Conheci Joaquim Pais de Brito em 1973, em Paris. Ele vivia na Casa da Noruega, na cidade universitária, e eu tinha ido a França “ver” as eleições, em março desse ano, poucas semanas antes de ingressar no serviço militar. Nesses dias de um inverno gélido, criámos uma amizade calorosa que dura até aos dias de hoje. Se o “crime” já tiver prescrito, um dia contarei por aqui como conseguíamos ir almoçar à cantina de Jussieu, com o António Belém Lima, todos com o cartão universitário com a fotografia do Joaquim (que já então tinha pouco cabelo...). O José Carlos Serras Gago, que nos acompanhou nessas andanças, é testemunha desses tempos estimulantes, em que acabávamos as tardes espreitando cursos livres na universidade de Vincennes.
O Joaquim é uma das grandes figuras da Antropologia portuguesa. Foi diretor do Museu Nacional de Etnologia durante mais de 20 anos e professor universitário emérito do ISCTE. Dirigiu uma das mais interessantes coleções de edição sobre a realidade portuguesa, a “Portugal de perto”, da Dom Quixote, sendo ele próprio autor de um belo livro sobre Rio de Onor, a histórica antiga comunidade agropastoril perto de Bragança, que já havia merecido uma obra pioneira de Jorge Dias.
Na passada sexta-feira, no espaço da Ferin, que agora ganhou uma maior dimensão e riqueza bibliográfica com a associação com a “Ler devagar”, o Joaquim Pais de Brito apresentou um novo livro: “Muitas coisas e um pássaro”. Como posso descrever esta obra? Não são memórias, sendo-o bastante. Não é um livro científico, mas a ciência está por todo o texto. Não é um ensaio, tanto mais que tem conversas conduzidas por três nomes femininos, mas é alguma filosofia do mundo e da vida que se espelha por todo o texto. Há fotografias, há desenhos, principalmente do pássaro que acompanha o Joaquim desde a Nelas natal, onde ele vive agora com a Fabienne.

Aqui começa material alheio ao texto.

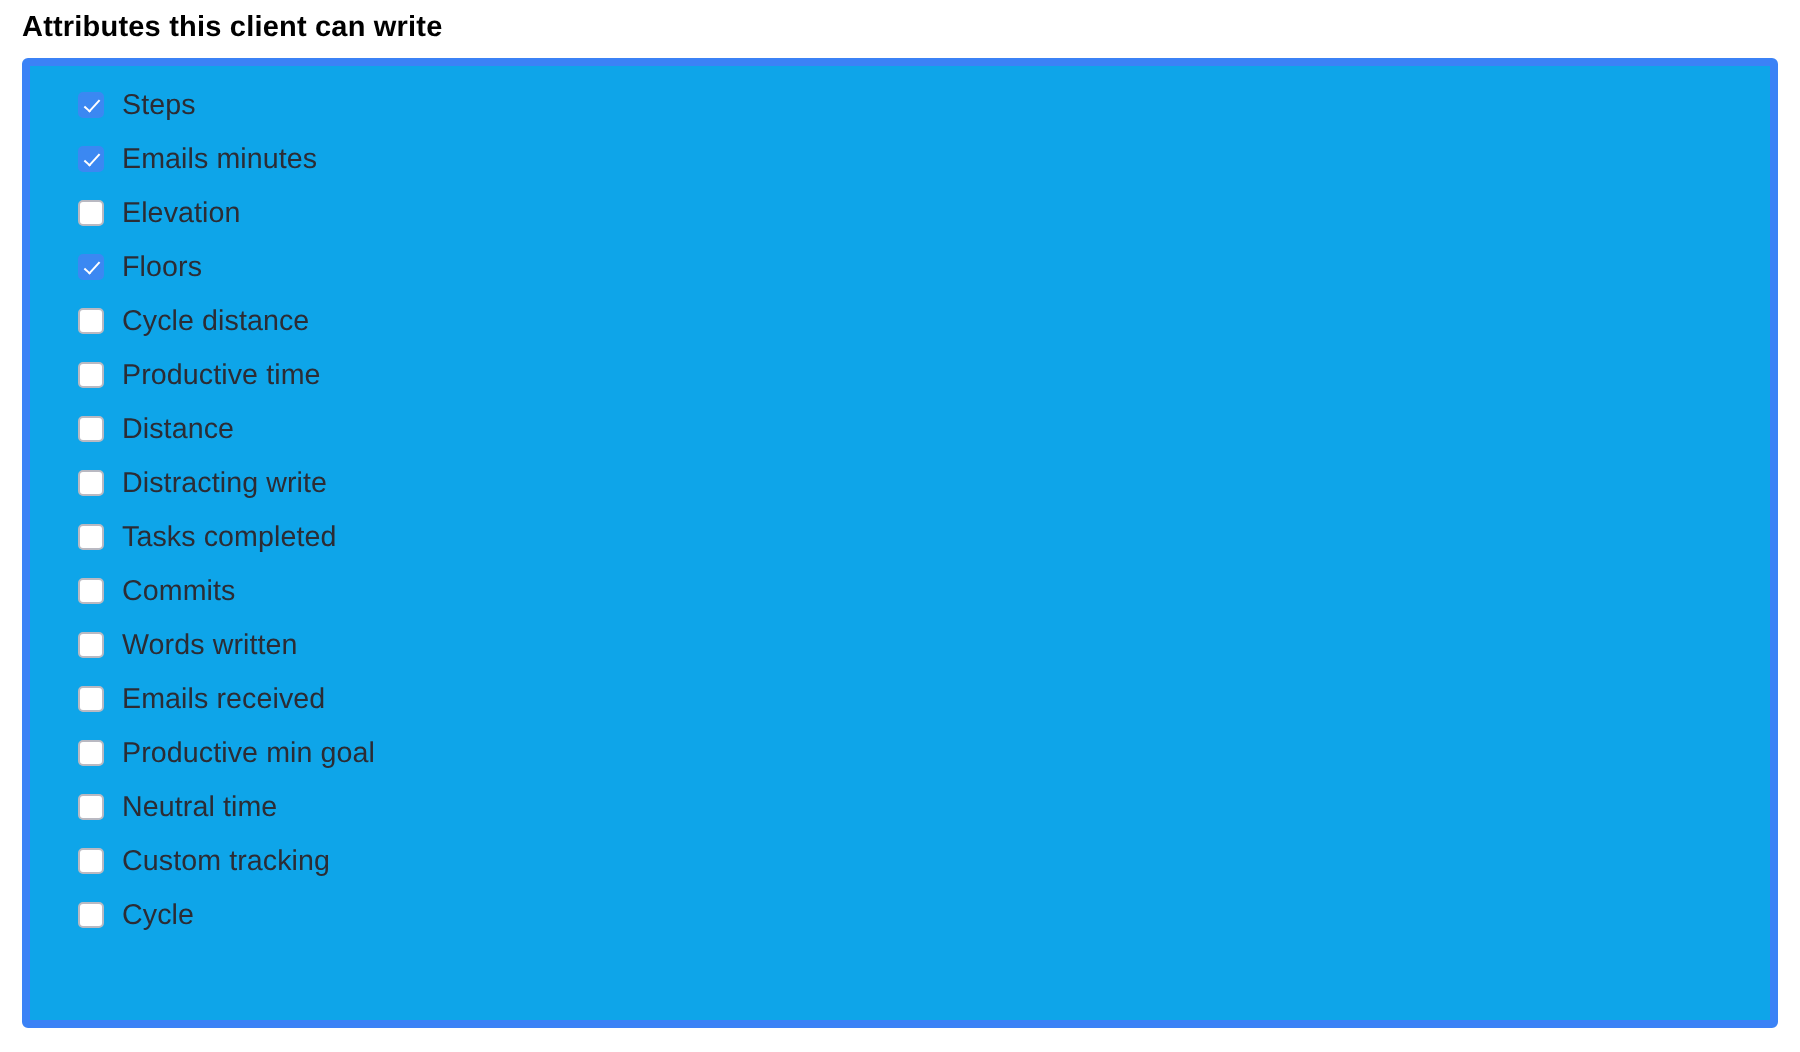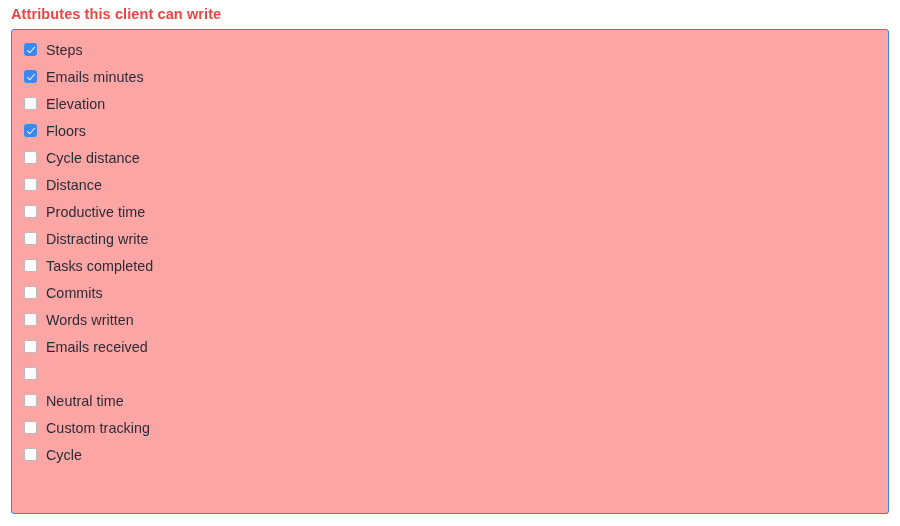"Attributes this client can write" .section-title { color: #ef4444 -> #000000 }
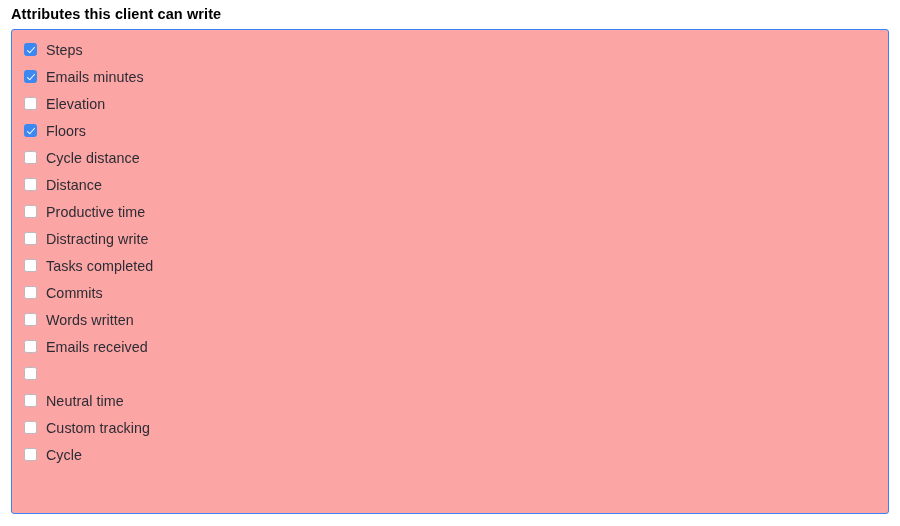"Steps" .attr-panel { background: #fca5a5 -> #0ea5e9; border: 1px solid #3b82f6 -> 4px solid #3b82f6; padding: 6px 0 0 0 -> 6px 0 0 12px }
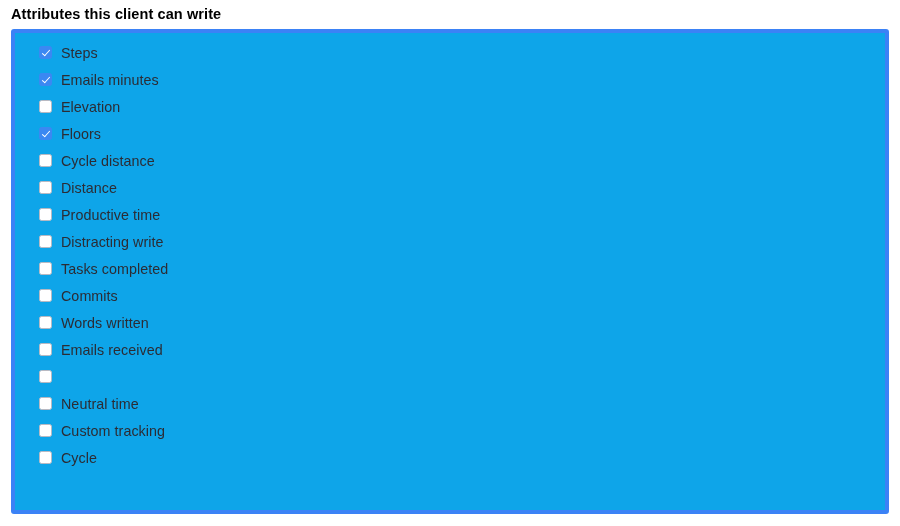"Distance" li.attr-row { order: before "Productive time" -> after "Productive time" }
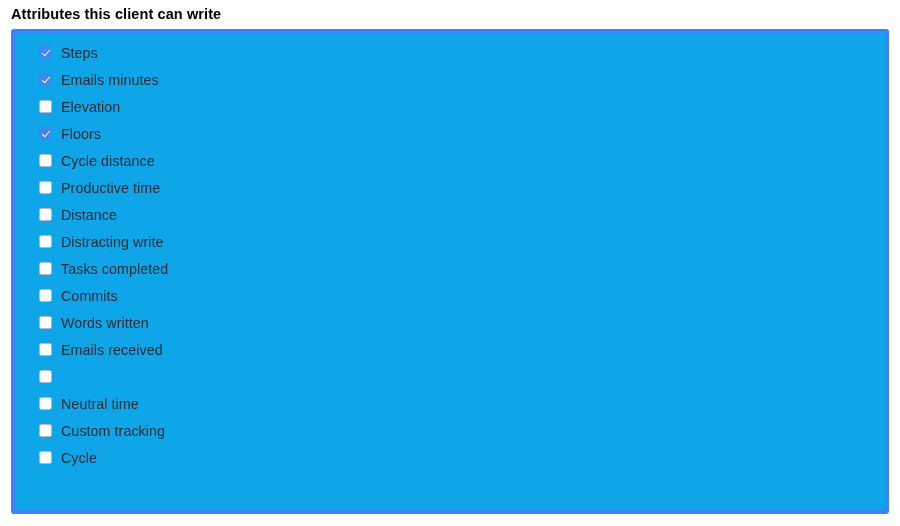"Productive min goal" span.attr-label { html: none -> <span>Productive min goal</span> }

O João Rodrigues, editor do livro e alma da “Sextante” (tive a honra de ser por ele editado, quando andou pela Dom Quixote) fez uma das mais originais apresentações de um autor a que tenho assistido. Talvez porque ambos se conhecem desde o início dos anos 60, do Citac, em Coimbra, onde iniciaram cumplicidades que se prolongam até hoje. Depois de uma leitura crítica, o Joaquim fez uma excelente intervenção, solta, viva, alegre e profunda.
Na assistência, eu estava com o António José Massano, que me havia feito conhecer o Joaquim nesse ano longínquo de 1973, e com o João Fatela, que também cruzei pela primeira vez em Paris, na mesma ocasião. Acabámos a noite bem amesendados a reforçar a amizade. A vida é (também) isto.
2 comentários:
Excelente - Como a cultura é vida.
E o que há por detrás destas amizades e destes encontros!... Daria para um livro bem sério, mas também bem humorado. Para já fica no segredo dos deuses e de La Motte Picquet.